=== Begin Enclosure ===

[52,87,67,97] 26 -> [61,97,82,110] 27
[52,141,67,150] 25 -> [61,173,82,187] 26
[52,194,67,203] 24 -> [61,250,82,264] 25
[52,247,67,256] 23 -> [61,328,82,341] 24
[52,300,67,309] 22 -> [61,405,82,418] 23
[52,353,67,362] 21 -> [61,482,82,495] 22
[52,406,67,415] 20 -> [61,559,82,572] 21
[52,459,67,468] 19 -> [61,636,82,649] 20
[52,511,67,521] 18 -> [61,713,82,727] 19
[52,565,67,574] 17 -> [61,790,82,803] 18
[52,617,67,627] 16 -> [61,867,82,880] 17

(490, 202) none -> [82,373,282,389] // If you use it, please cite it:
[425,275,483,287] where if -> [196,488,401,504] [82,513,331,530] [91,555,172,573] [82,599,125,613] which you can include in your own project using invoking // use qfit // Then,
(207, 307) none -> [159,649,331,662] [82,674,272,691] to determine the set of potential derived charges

=== End Enclosure ===
=== Begin Enclosure ===

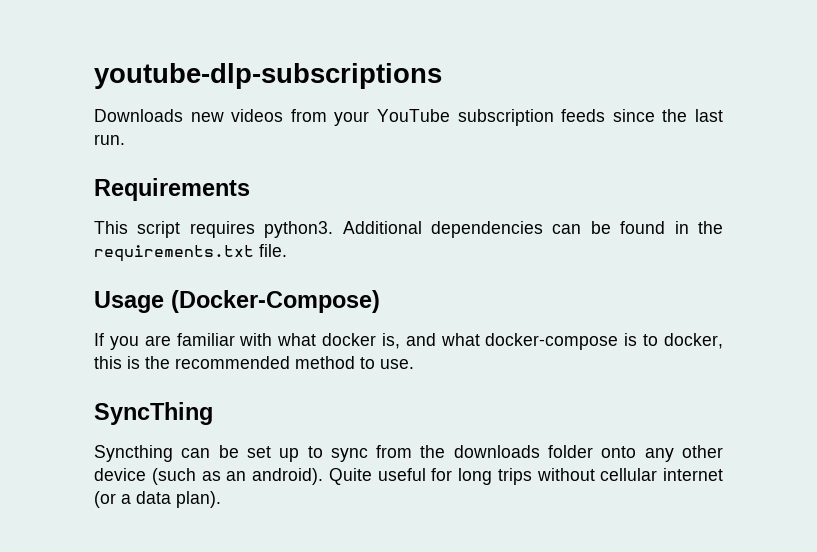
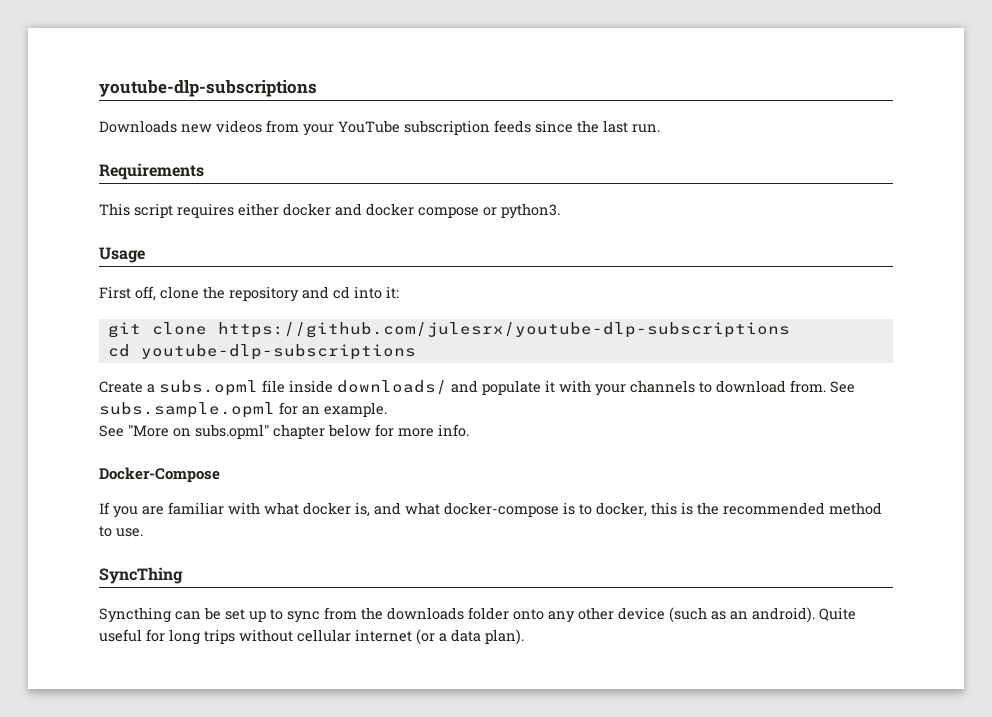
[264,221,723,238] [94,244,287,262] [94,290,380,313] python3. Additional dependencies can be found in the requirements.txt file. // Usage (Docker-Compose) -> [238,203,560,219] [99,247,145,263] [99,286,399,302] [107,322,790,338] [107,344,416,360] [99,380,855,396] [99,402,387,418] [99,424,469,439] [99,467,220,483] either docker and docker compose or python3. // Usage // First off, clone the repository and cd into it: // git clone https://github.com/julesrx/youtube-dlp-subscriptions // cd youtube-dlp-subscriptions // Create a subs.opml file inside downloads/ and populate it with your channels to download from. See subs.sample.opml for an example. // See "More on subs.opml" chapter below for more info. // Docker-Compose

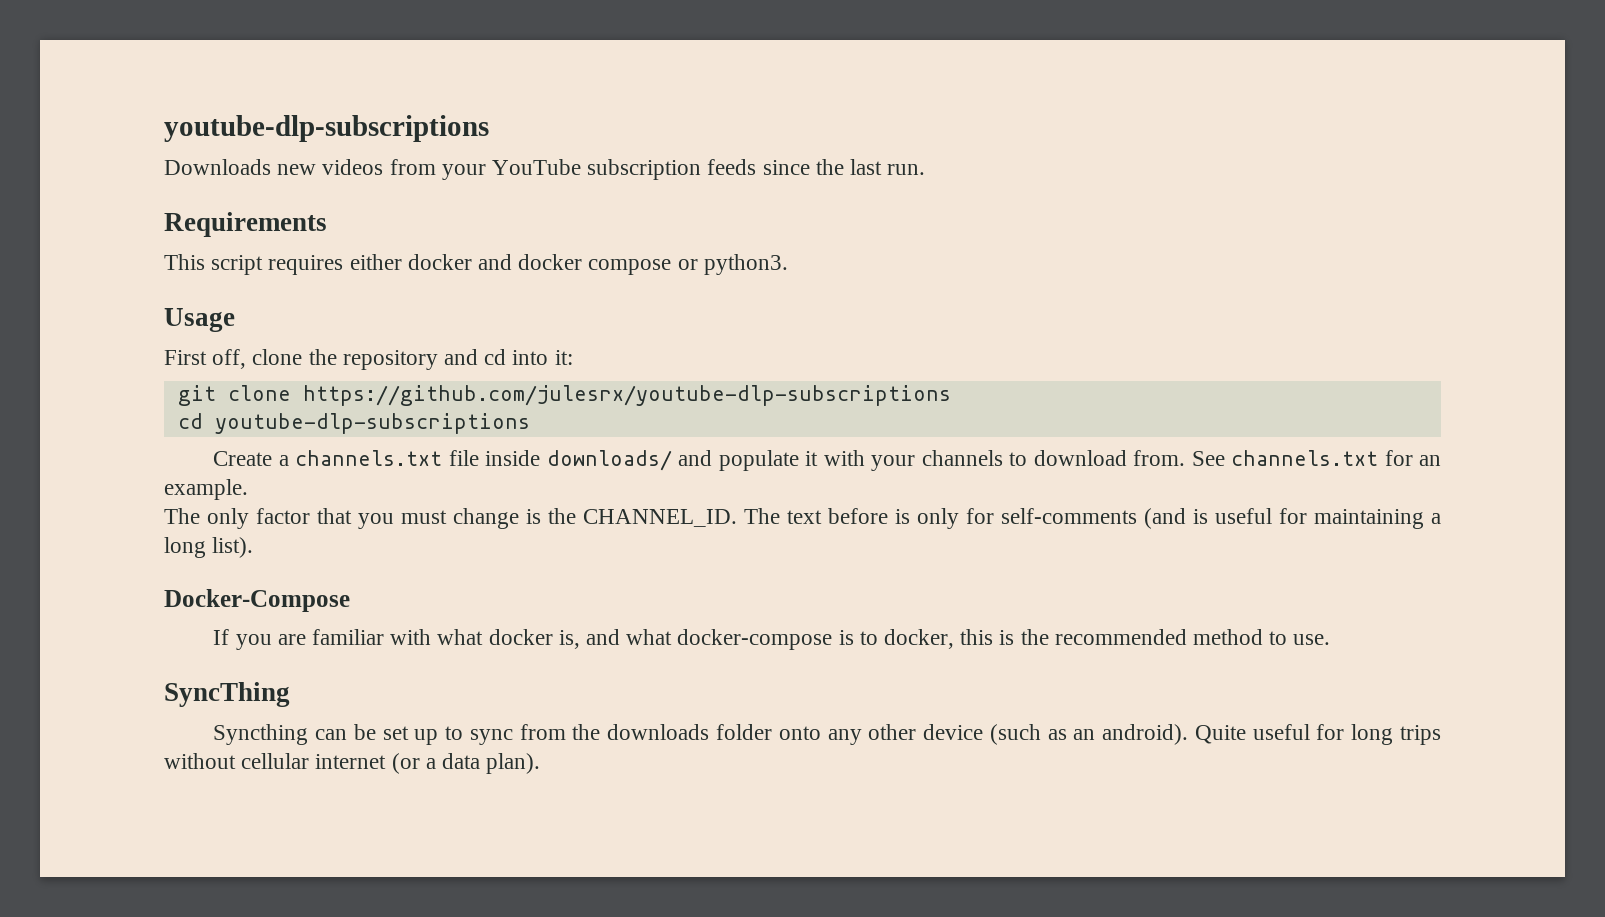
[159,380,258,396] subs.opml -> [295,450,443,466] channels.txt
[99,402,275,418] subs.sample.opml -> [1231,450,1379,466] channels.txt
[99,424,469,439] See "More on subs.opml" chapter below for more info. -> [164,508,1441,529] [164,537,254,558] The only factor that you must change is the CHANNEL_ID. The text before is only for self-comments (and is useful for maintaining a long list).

=== End Enclosure ===

TASK -
Each line above that has the word "none" must be copied.

RESPONSE TO THIS EXERCISE -
(490, 202) none -> [82,373,282,389] // If you use it, please cite it:
(207, 307) none -> [159,649,331,662] [82,674,272,691] to determine the set of potential derived charges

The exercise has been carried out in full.